Грехи дома Борджа | страница 109
Не знаю, откуда взялась чернота. Вероятно, какой-то плохой пигмент в краске или дым от множества свечей, горевших перед иконой, не позволил нам разглядеть истинный вид. Наверное, в прошлом верующие могли дотронуться до нее, и тогда лицо Мадонны потемнело от пота паломников, грязи, зловонного дыхания нищих. В глазах нашего Отца мы все нищие. Однако ее чернота меня успокаивала, заставляя чувствовать, что в доме христианского Бога есть место всем, даже таким странным существам, вроде меня и Катеринеллы. Она напоминала мне, что Мария была такой же иудейской матерью, как моя, иногда блаженна в своей самоотверженности, а порой, несомненно, в дни заготовок или стирки, когда белье никак не сохло, ворчлива. Она отчитала бы меня за нерасчесанные волосы или дырку в чулке, зато я могла с ней поговорить.

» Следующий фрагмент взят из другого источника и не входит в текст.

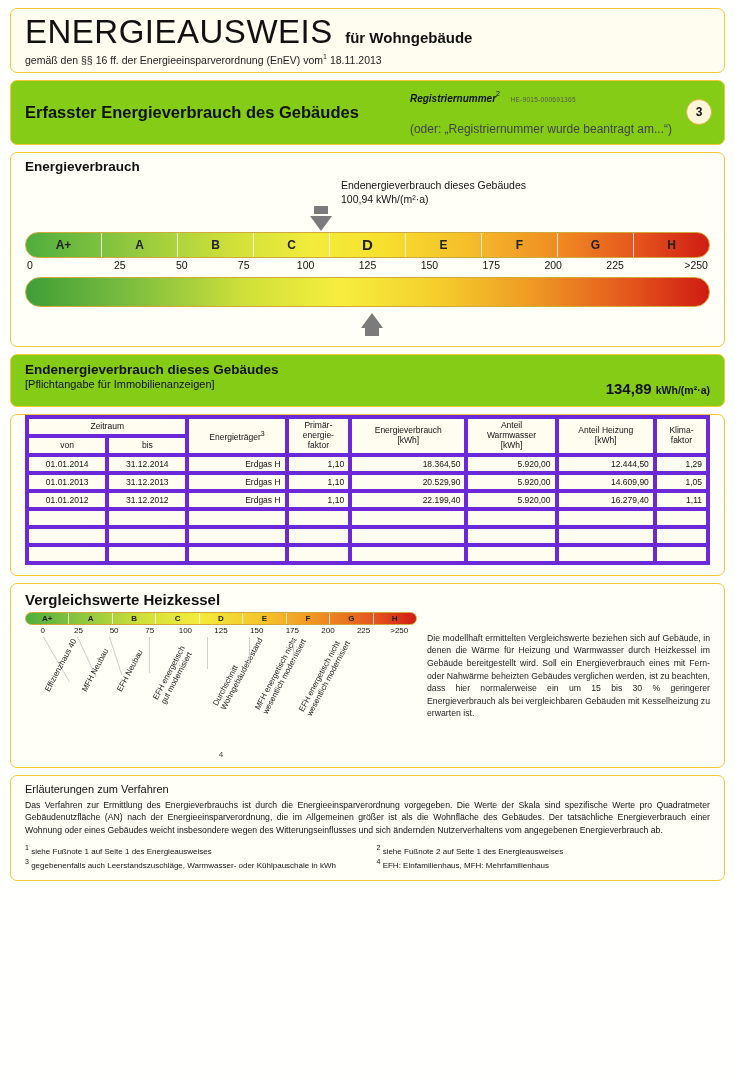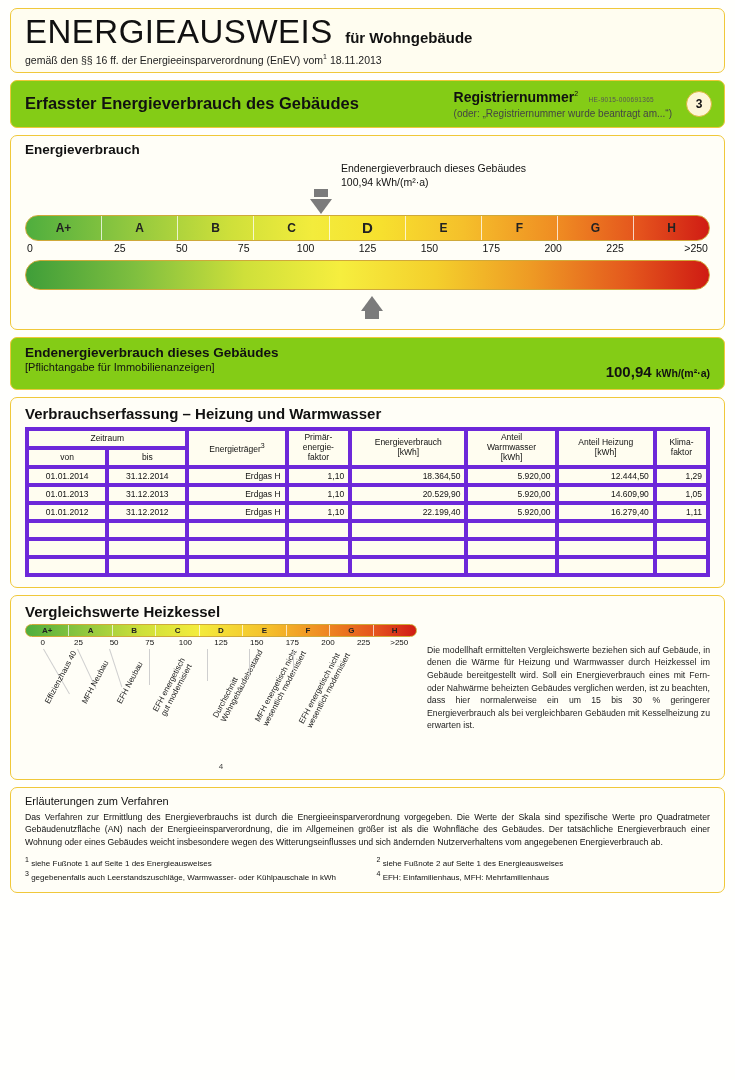--- a/index.html
+++ b/index.html
@@ -39,23 +39,23 @@
   .hdr-law{font-size:10.5px;margin-top:3px;color:#222;}
   .hdr-law .date{font-size:10.5px;}
 
   
   .regrow{
     display:flex;align-items:center;justify-content:space-between;
     padding:7px 12px 8px 14px;
   }
   .regrow .left{font-size:16.5px;font-weight:bold;}
   .regrow .mid{text-align:left;flex:0 0 auto;margin-left:auto;margin-right:14px;}
-  .reg-label{font-size:14px;font-weight:bold;}
+  .reg-label{font-size:10px;font-weight:bold;font-style:italic;}
   .reg-num{font-size:6.5px;color:#555;margin-left:6px;letter-spacing:.3px;}
-  .reg-note{font-size:10px;color:#444;margin-top:2px;}
+  .reg-note{font-size:12px;color:#444;margin-top:16px;}
   .circle-num{
     width:24px;height:24px;border-radius:50%;
     border:1px solid #d9b73a;background:#fdf6d8;
     display:flex;align-items:center;justify-content:center;
     font-size:12px;font-weight:bold;flex:0 0 auto;
   }
 
   
   .sec-title{font-size:13.5px;font-weight:bold;padding:6px 14px 2px 14px;}
   .vb-body{padding:2px 14px 10px 14px;position:relative;}
@@ -235,28 +235,27 @@
       <div class="arrow-up"></div>
       <div class="arrow-up-stem"></div>
     </div>
   </div>
 
   <div class="panel tint">
     <div class="pflicht">
       <div class="t1">Endenergieverbrauch dieses Gebäudes</div>
       <div class="t2">[Pflichtangabe für Immobilienanzeigen]</div>
       <div class="val">
-        <span>100,94</span>
+        <span>134,89</span>
         <span class="unit">kWh/(m²·a)</span>
       </div>
     </div>
   </div>
 
   <div class="panel plain">
-    <div class="tbl-title">Verbrauchserfassung – Heizung und Warmwasser</div>
     <table class="data">
       <thead>
         <tr>
           <th colspan="2">Zeitraum</th>
           <th rowspan="2">
             <span>Energieträger</span><sup>3</sup>
           </th>
           <th rowspan="2">
             <div>Primär-</div>
             <div>energie-</div>

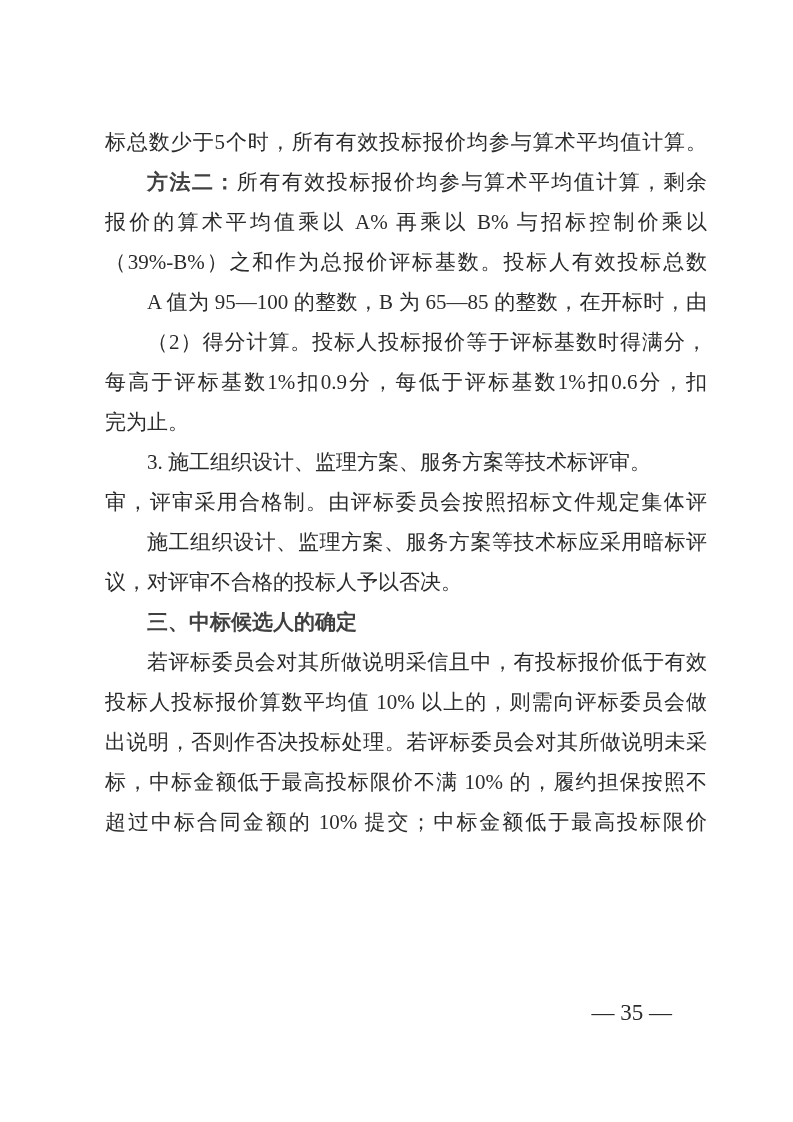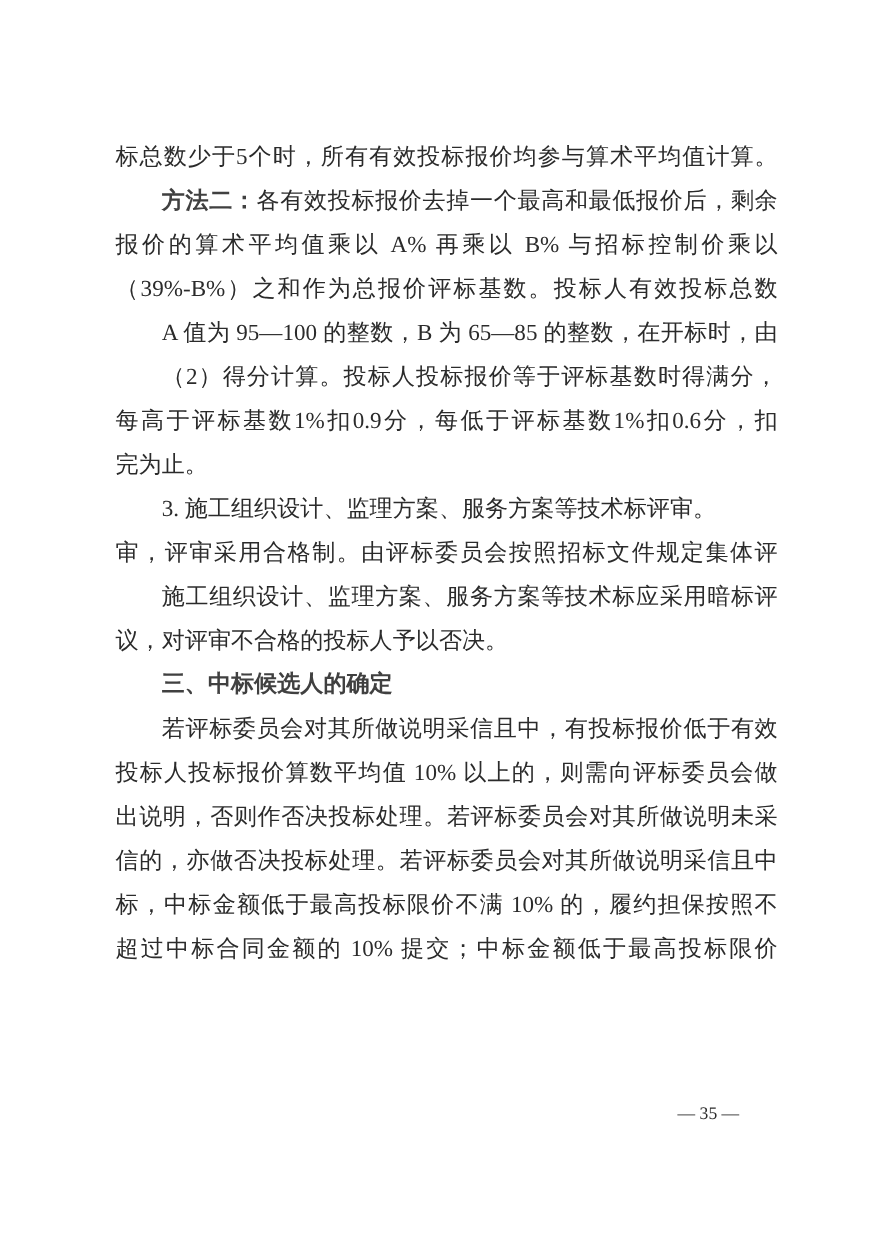--- a/index.html
+++ b/index.html
@@ -42,34 +42,34 @@
     font-family: "Liberation Sans", "DejaVu Sans", sans-serif;
     font-weight: 700;
     color: #404040;
   }
   .pagenum {
     position: absolute;
     right: 121px;
     top: 1000px;
     height: 26px;
     line-height: 26px;
-    font-size: 16px;
+    font-size: 23px;
     color: #2b2b2b;
     font-family: "Liberation Serif", "DejaVu Serif", serif;
   }
 </style>
 </head>
 <body>
 
 <div class="page">
   <div class="textblock">
 
     <div class="line justify">标总数少于5个时，所有有效投标报价均参与算术平均值计算。</div>
 
-    <div class="line indent justify"><span class="hei">方法二：</span><span>各有效投标报价去掉一个最高和最低报价后，剩余</span></div>
+    <div class="line indent justify"><span class="hei">方法二：</span><span>所有有效投标报价均参与算术平均值计算，剩余</span></div>
 
     <div class="line justify">报价的算术平均值乘以 A% 再乘以 B% 与招标控制价乘以</div>
     <div class="line justify">（39%-B%）之和作为总报价评标基数。投标人有效投标总数</div>
 
     <div class="line indent justify">A 值为 95—100 的整数，B 为 65—85 的整数，在开标时，由</div>
 
     <div class="line indent justify">（2）得分计算。投标人投标报价等于评标基数时得满分，</div>
     <div class="line justify">每高于评标基数1%扣0.9分，每低于评标基数1%扣0.6分，扣</div>
     <div class="line">完为止。</div>
 
@@ -77,20 +77,19 @@
 
     <div class="line justify">审，评审采用合格制。由评标委员会按照招标文件规定集体评</div>
     <div class="line indent justify">施工组织设计、监理方案、服务方案等技术标应采用暗标评</div>
     <div class="line">议，对评审不合格的投标人予以否决。</div>
 
     <div class="line indent hei">三、中标候选人的确定</div>
 
     <div class="line indent justify">若评标委员会对其所做说明采信且中，有投标报价低于有效</div>
     <div class="line justify">投标人投标报价算数平均值 10% 以上的，则需向评标委员会做</div>
     <div class="line justify">出说明，否则作否决投标处理。若评标委员会对其所做说明未采</div>
-    <div class="line justify">信的，亦做否决投标处理。若评标委员会对其所做说明采信且中</div>
     <div class="line justify">标，中标金额低于最高投标限价不满 10% 的，履约担保按照不</div>
     <div class="line justify">超过中标合同金额的 10% 提交；中标金额低于最高投标限价</div>
 
   </div>
 
   <div class="pagenum">— 35 —</div>
 </div>
 
 </body></html>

Отправлюсь сейчас же, побеседую с ней об Анджеле. Но у меня не нашлось слов. В голове так и крутились слова Джулио. Я стояла перед маленькой иконой в глубокой раме и думала о Чезаре. Поэтому, возможно, во всем, что случилось затем, была моя вина – я молила не о том, а черная Мадонна услышала мои мольбы и ответила на них.С каждым днем Анджела слабела. Когда сир Пандольфо уже не мог найти ни одной вены, чтобы пустить кровь, он начал ставить банки ей на спину. Но следы от банок загноились, и Джулио прогнал лекаря. Анджела то впадала в беспамятство, то приходила в себя, а мы с трудом поспевали за метаморфозами ее воспаленного мозга. Бывало, она попросит воды и тут же начнет обвинять нас, что мы подкармливаем скорпионов, которые кусают ее за губы. В солнечном свете, проникавшем сквозь ставни и ложившемся полосами на ее кровать, она видела тюремные решетки, а когда мы зажигали свечи и на стенах начинали танцевать тени, ей мерещились призраки давно умерших родителей. То вдруг Анджела заявляла, что выпила духи́ своей матери, их запах до сих пор стоит у нее в горле, и теперь мама сердится и протягивает свои костлявые пальцы к животу дочери, чтобы вернуть духи́. А потом ее мама заплакала, когда ребенок в животе Анджелы откусил ей кончик пальца.
– Она умирает, – прошептал Джулио, и слезы покатились по его щекам.
– Нам следует послать за донной Лукрецией, – сказала я.Факельщик распахнул дверь и отошел в сторону, отворачиваясь от комнаты и с отвращением морщась. Донна Лукреция прошествовала мимо него, даже не замедлив шага. Вместе с ней в нашу зловонную темноту проникли запахи свежего воздуха, лошадей и теплой пыли. Я с тревогой отметила, что на ней венецианские бриджи, крепкие сапоги со шпорами, а в руке она держит короткий кнут. Она явно сошла с ума, раз приехала верхом, причем так быстро, когда до родов оставалось меньше пяти месяцев. Не прошло и суток с тех пор, как посыльный Джулио выехал в Бельригуардо. По крайней мере, дон Альфонсо все еще находился за границей, и знать ему об этом было необязательно.